In my first two years of teaching, I think I e-mailed three parents. Total. Now, e-mailing three parents a day sometimes feels like a communication drought.
I have received e-mails that I can’t wait to print and put in my “Feel Good” file (a paper folder of my favorite cards, letters, etc. ). I forward these e-mails to my principal as evidence that I’m sometimes getting it right and I try to humble brag about them to my sister.
Then there are emails that leave me physically shaken. These are the kinds of missives that make even a veteran teacher stumble through her well-planned lesson and are discussed tearfully in the staff lounge. It takes a team of educators to craft a response.
As both a parent and a teacher, I’ve thought of some reasonable guidelines for crafting the kind of e-mail teachers crave (even when it’s not good news).
Crafting the E-mail a Teacher Craves
Start with what’s going right, because inevitably something is.
We’ve all heard the advice to sandwich bad news between compliments. As a mama bear, I understand the knee jerk desire to go for the throat when you feel your child has been wronged. However, remember your goal is to facilitate a positive relationship with a pivotal person in your child’s life.
Offer solutions without creating mandates.
The purpose of the e-mail is not to vent (at least, I hope it isn’t). Instead, it’s likely being sent to address a concern and arrive at a solution. Remember that most teachers already work well beyond their contracted hours and offer pro bono extras to their students. Make sure that the solutions you are offering don’t force the teacher to make exceptions to reasonable policies or do something that would be impossible to offer to all students (e.g. after school homework help every day).
Give the teacher the benefit of the doubt and acknowledge that every story has more than one side.
Relate the information as you’ve heard it, trying to stick to facts rather than feelings. Invite the teacher to share his/her perspective in a genuine way. Offer your phone number if you think a call might serve the situation better.
Begin your communication with the teacher, and if possible, end it there too.
Often times, if a parent contacts the principal or superintendent first, those people must refer back to the teacher to understand the context of the situation. The teacher, for his or her part, feels undermined and defensive. By all means, reach out to school administration if you and the teacher can’t arrive at an acceptable solution, but do the teacher the courtesy of checking in with him/her first.

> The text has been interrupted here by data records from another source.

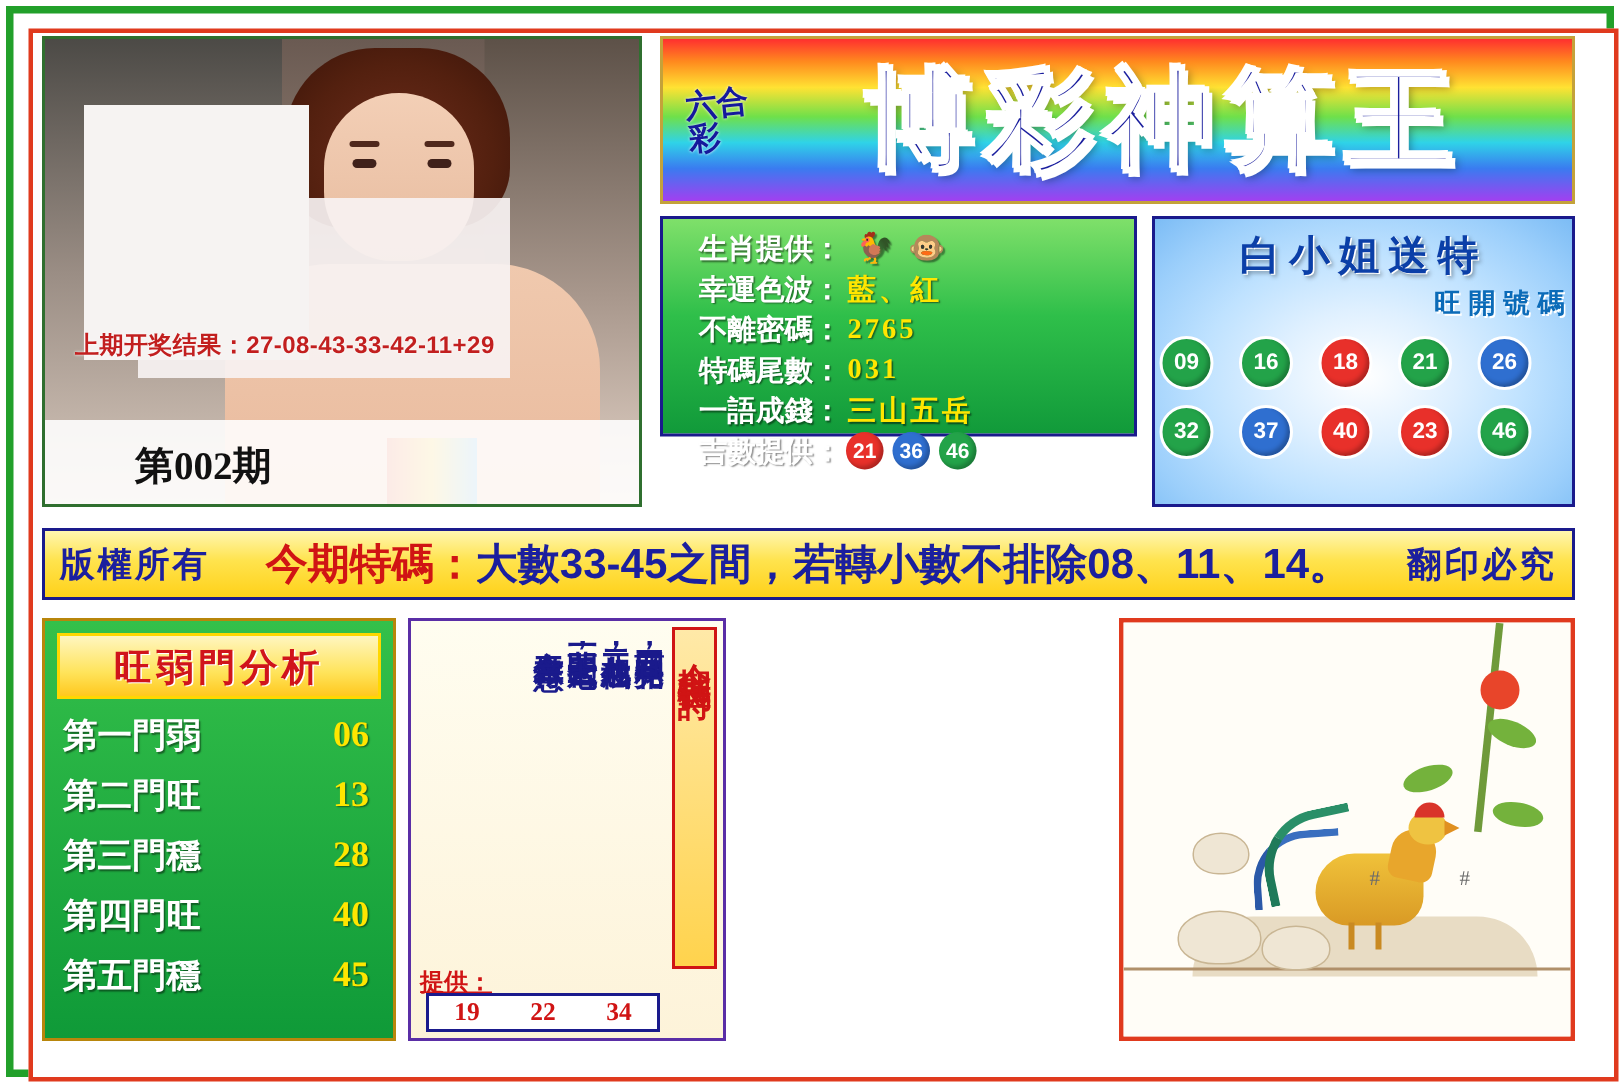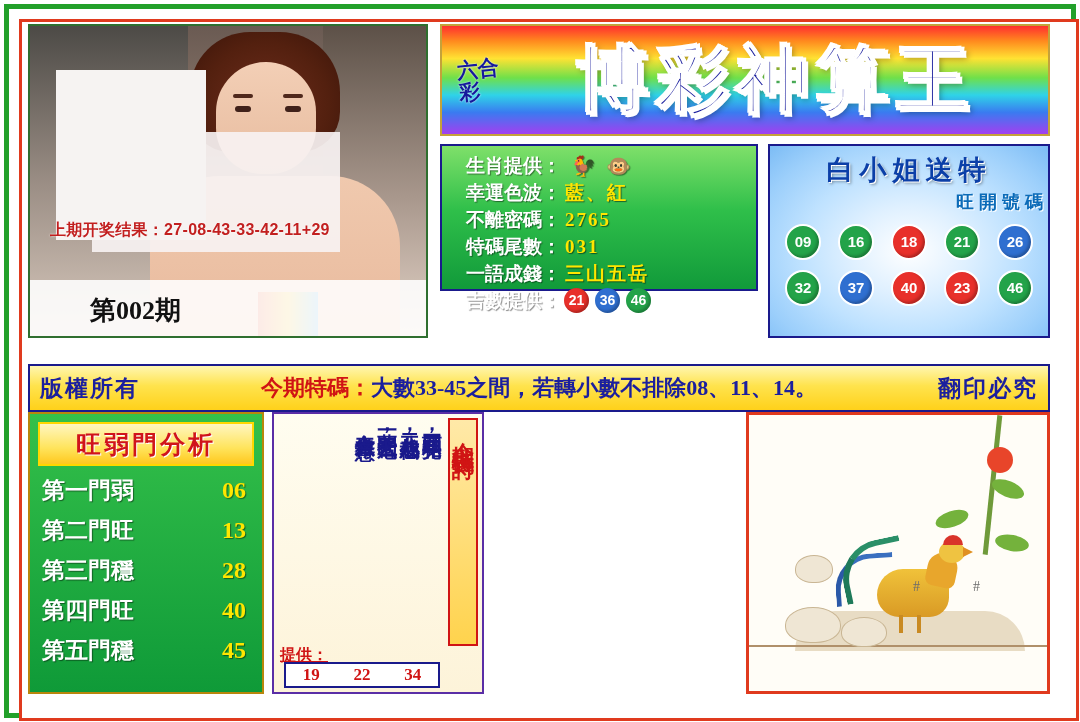--- a/index.html
+++ b/index.html
@@ -190,7 +190,7 @@
     text-shadow:1px 1px 0 #fff;
   }
   .lady-balls{
-    display:flex;justify-content:center;gap:11px;margin-top:10px;
+    display:flex;gap:11px;margin-top:10px;
   }
   .lady-balls .ball{
     width:32px;height:32px;line-height:32px;font-size:15px;

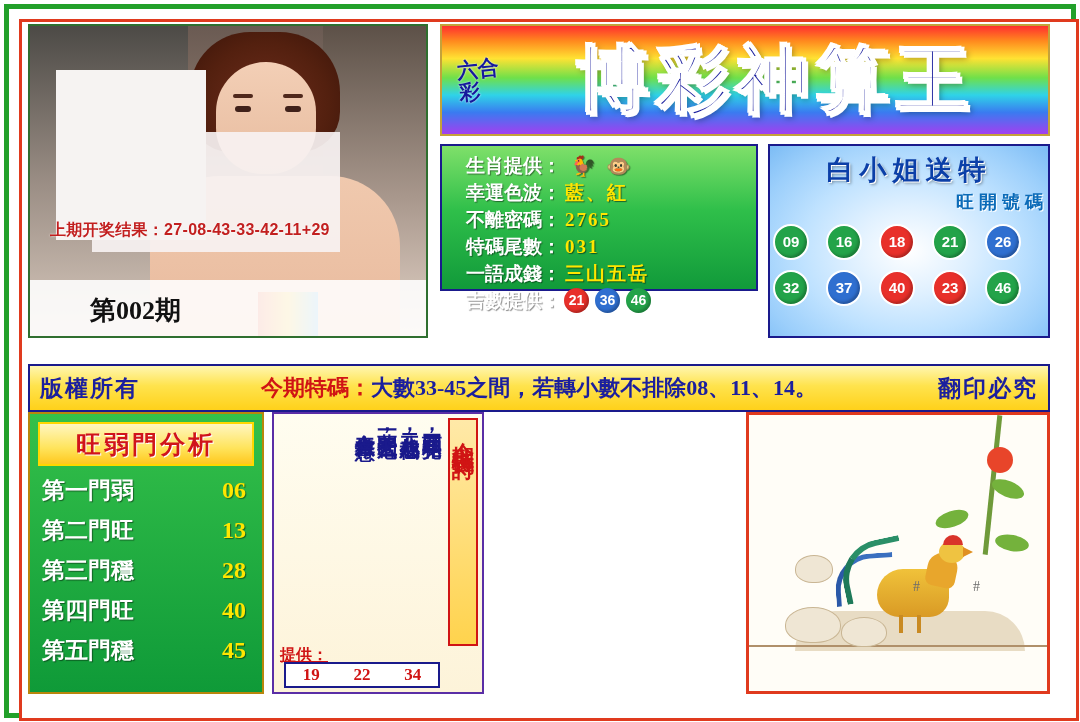--- a/index.html
+++ b/index.html
@@ -199,7 +199,7 @@
 
   
   .notice{
-    position:absolute;left:28px;top:364px;width:1022px;height:48px;
+    position:absolute;left:28px;top:352px;width:1022px;height:48px;
     border:2px solid #1a1a8c;
     box-sizing:border-box;
     background:linear-gradient(180deg,#fff6b0 0%,#ffe34d 45%,#ffd11a 100%);

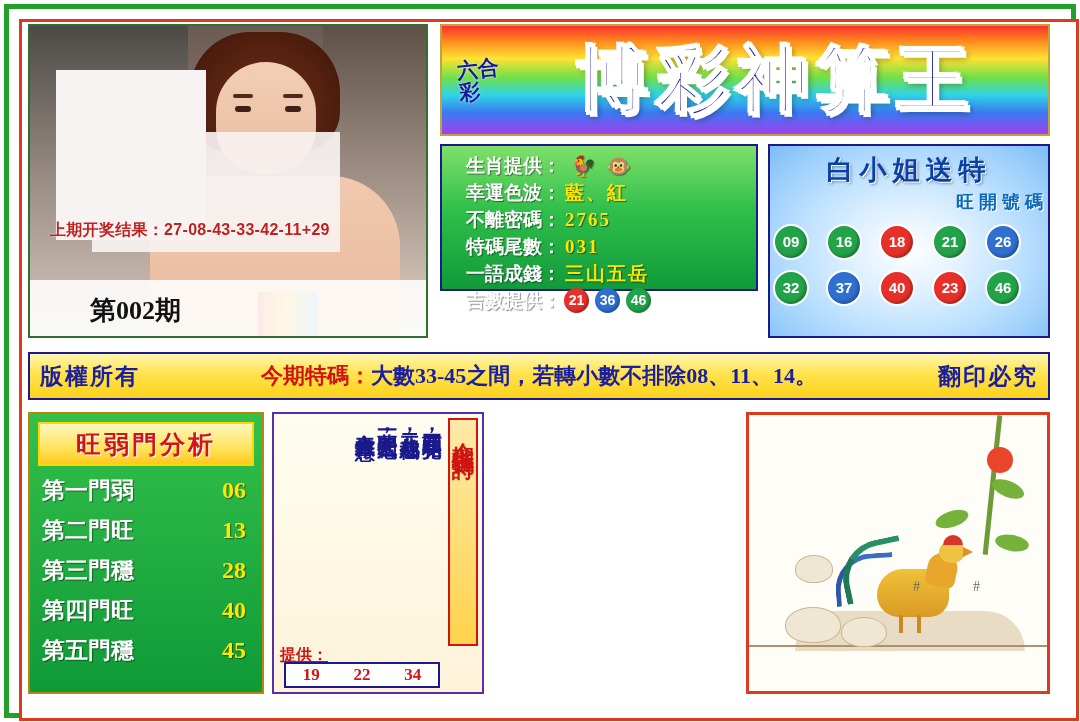--- a/index.html
+++ b/index.html
@@ -214,8 +214,8 @@
   }
   .notice .mid{
     flex:1;text-align:center;
-    font-family:Liberation Serif, serif;
-    font-size:22px;font-weight:bold;color:#1b1f9e;
+    font-family:Liberation Sans, sans-serif;
+    font-size:28px;font-weight:bold;color:#1b1f9e;
     white-space:nowrap;
   }
   .notice .mid .hl{color:#d01414;}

Keep your tone civil. Creating tension with your child’s teacher will prevent you from working together on future issues and may even make it awkward for your child to be in that teacher’s class. You may also establish a reputation with other teachers, creating repercussions in other subjects and future school years.
During the school day, the teacher is teaching. Allow at least 24 hours for a reply. Don’t send additional e-mails while waiting for a response to your first.

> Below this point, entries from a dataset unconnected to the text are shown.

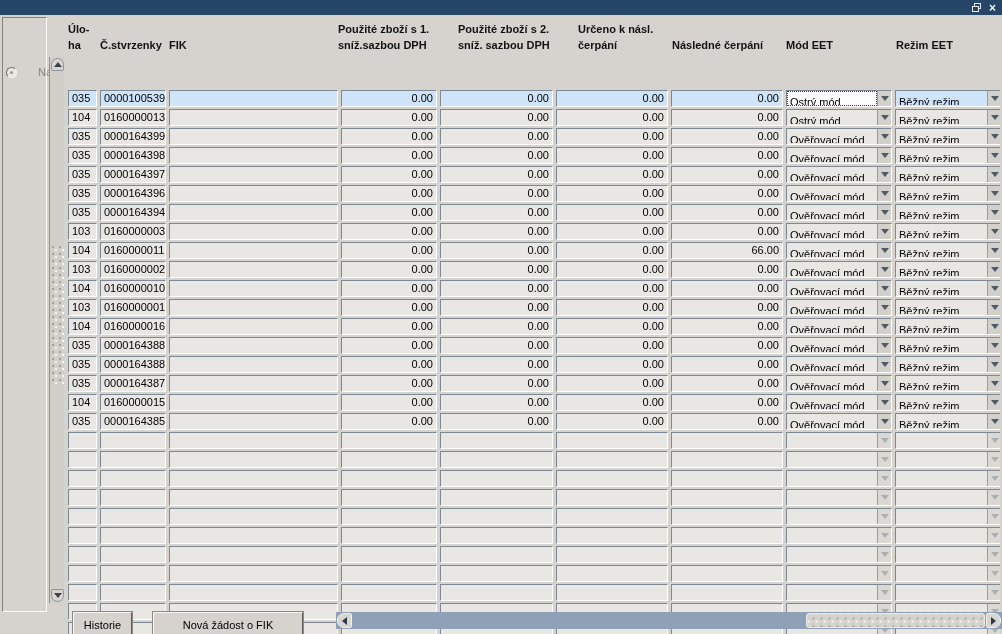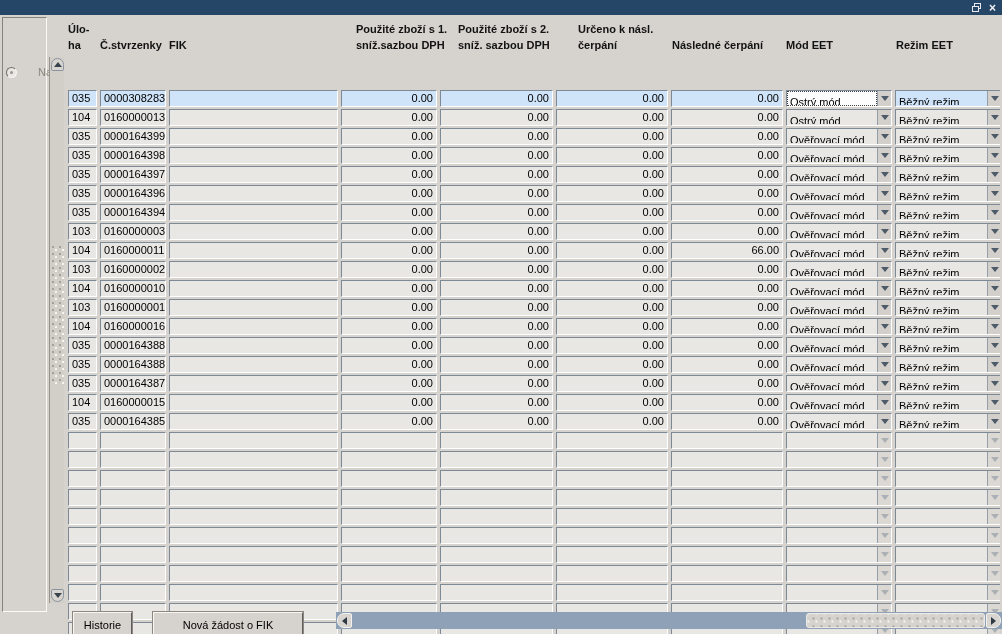--- a/index.html
+++ b/index.html
@@ -51,7 +51,7 @@
     position:absolute; bottom:2px; font-weight:bold; color:#121212;
     white-space:pre-line; line-height:16px;
   }
-  .h1{left:68px;} .h2{left:100px;} .h3{left:169px;} .h4{left:356px;}
+  .h1{left:68px;} .h2{left:100px;} .h3{left:169px;} .h4{left:338px;}
   .h5{left:458px;} .h6{left:578px;} .h7{left:672px;} .h8{left:766px;padding-left:20px;} .h9{left:896px;margin-top:36px;}
   
   .vscroll{

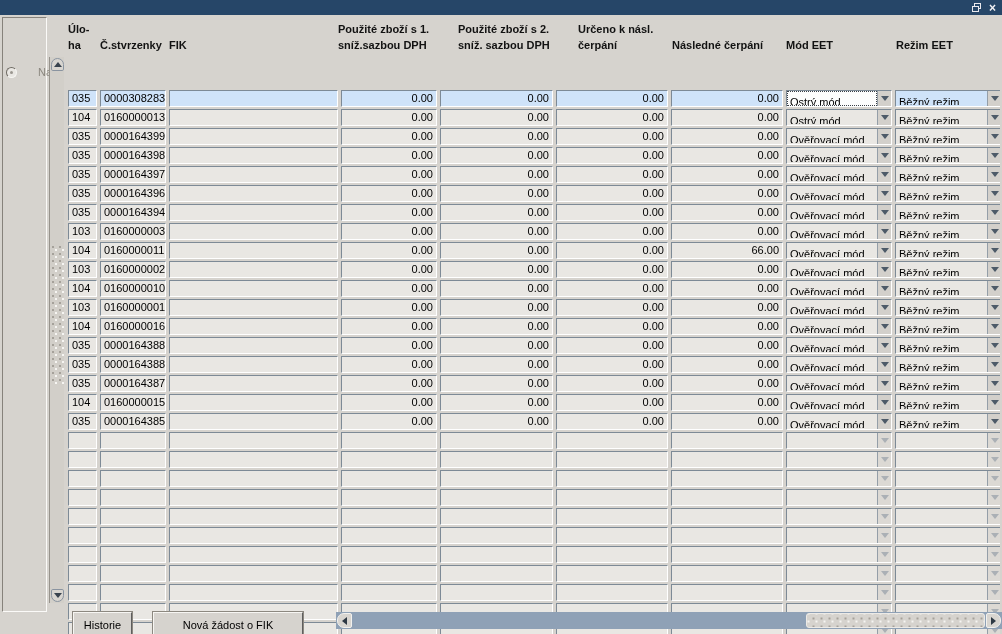--- a/index.html
+++ b/index.html
@@ -190,7 +190,7 @@
 <div class="tbody">
     <div class="trow sel">
     <div class="cell c1">035</div>
-    <div class="cell c2">0000308283</div>
+    <div class="cell c2">0000100539</div>
     <div class="cell c3"></div>
     <div class="cell c4 num">0.00</div>
     <div class="cell c5 num">0.00</div>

Finally, don’t be afraid to write a positive e-mail first, especially if you have concerns about the teacher going into the school year. Start by saying how excited you are to work with him or her and how confident you are that your child will really grow in his or her classroom. Maybe it will become a self-fulfilling prophecy and even if it doesn’t, at least your communication kicked off on a happy, encouraging note.
Share what you love about your child, perhaps even emphasizing the strengths behind their idiosyncrasies. If you preemptively frame your child’s attributes as strengths, then the teacher will likely see them as such.
I hope these tips help you start the year off right with the teachers in your children’s lives. What else do you do to manage the relationship between home and school?